А твоя книга стихов крепко сделана, как брюсовские книги, но стихи твои, извини, неживые. У тебя-то фальшивых нот быть не может. У тебя все чисто. Потому что ты не переходишь за границу своих писаний. А Довлатов переходил, буйная натура, и фальшивил. И так бывает. Ложное состояние. Но лучше б ты перешел границу себя и сфальшивил. Было бы хоть видно что-то. Ты боишься. Нет, не боишься, а закрепощен. Отчего? Вот уж я не знаю. Внутренняя свобода и тому подобные выражения, никто уже не знает, что это такое. Смысл потерян или утроен, учетверен. Ты слишком много думаешь и говоришь об этой свободе. Раз говоришь – значит, ее и нет. У того, кто постоянно говорит о чем-то, – у того этого и нет.

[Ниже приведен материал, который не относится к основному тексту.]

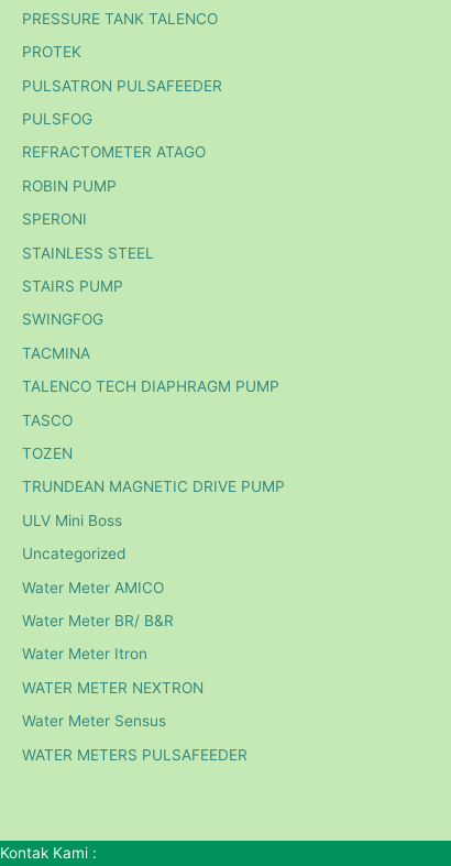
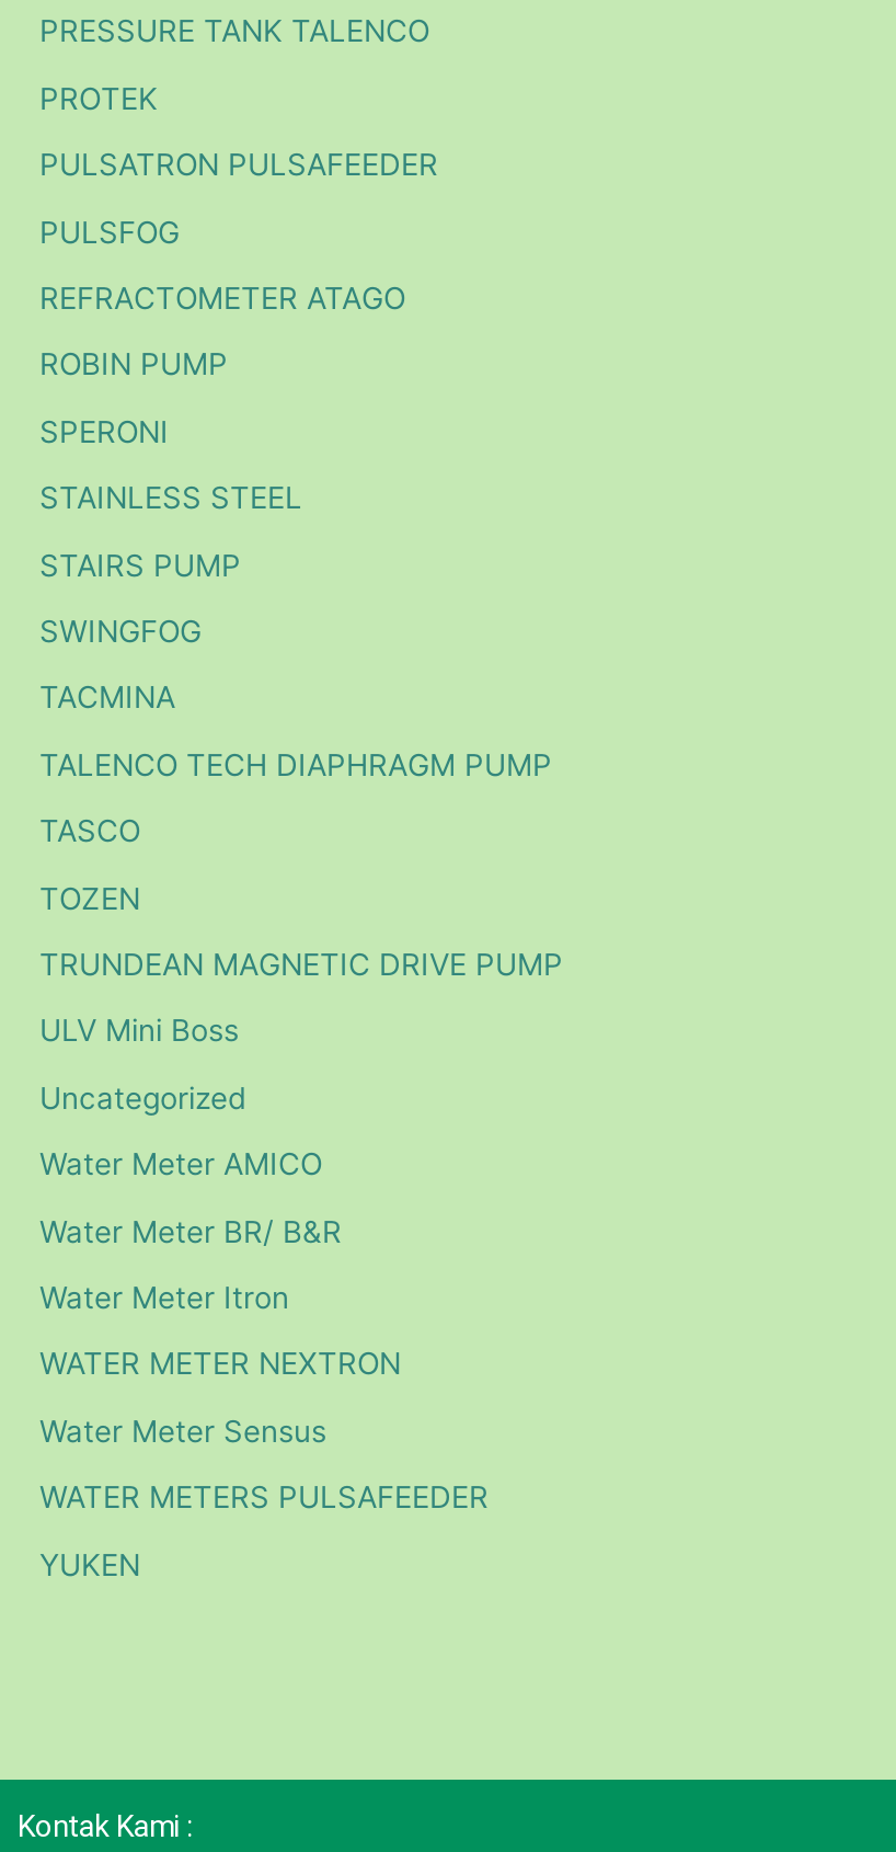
none -> [39,1546,140,1582] YUKEN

Можно сказать точно: в прозе у тебя есть немного живого в первой и третьей книгах. Но в третьей – от имитации. Меня. Но это у тебя мимолетная имитация. Почему ты не можешь перейти границы своих писаний? А разве ты сам не знаешь? Те, о ком я говорил, все были раскрепощенные. Может быть, оттого, что ты слишком занят собой и литературой. Не надо думать об этом. Попробуй отвлечься. Не читать книг. Ты ведь их, наверное, уже читаешь чисто автоматически. Не можешь же ты все еще получать удовольствие от чтения. В том-то и дело, что я не чувствую, что ты любишь. Многие любили, а писали мертвое. Ложное состояние, да. Как из него выбраться. Рецептов нет. Это как топка паровоза: горит, сжигает дрова и ничего не знает о паровозе, ни куда он мчится, ни то, что это она его движет. Горит, и все, и ей все равно что жечь – дрова, лес, хоть весь земной шар. Кто хоть раз испытал такое состояние, знает, как его уловить или даже добиться. Только бы оно явилось хоть раз. Но бывает, что себя обманывают: думают, это то состояние, а оно ложное. Все это сложно. Я думаю, что все же у тебя когда-нибудь фитилек зажжется. Ты все еще не нашел себя, свою тему, может быть, жанр. Есть же тысяча жанров.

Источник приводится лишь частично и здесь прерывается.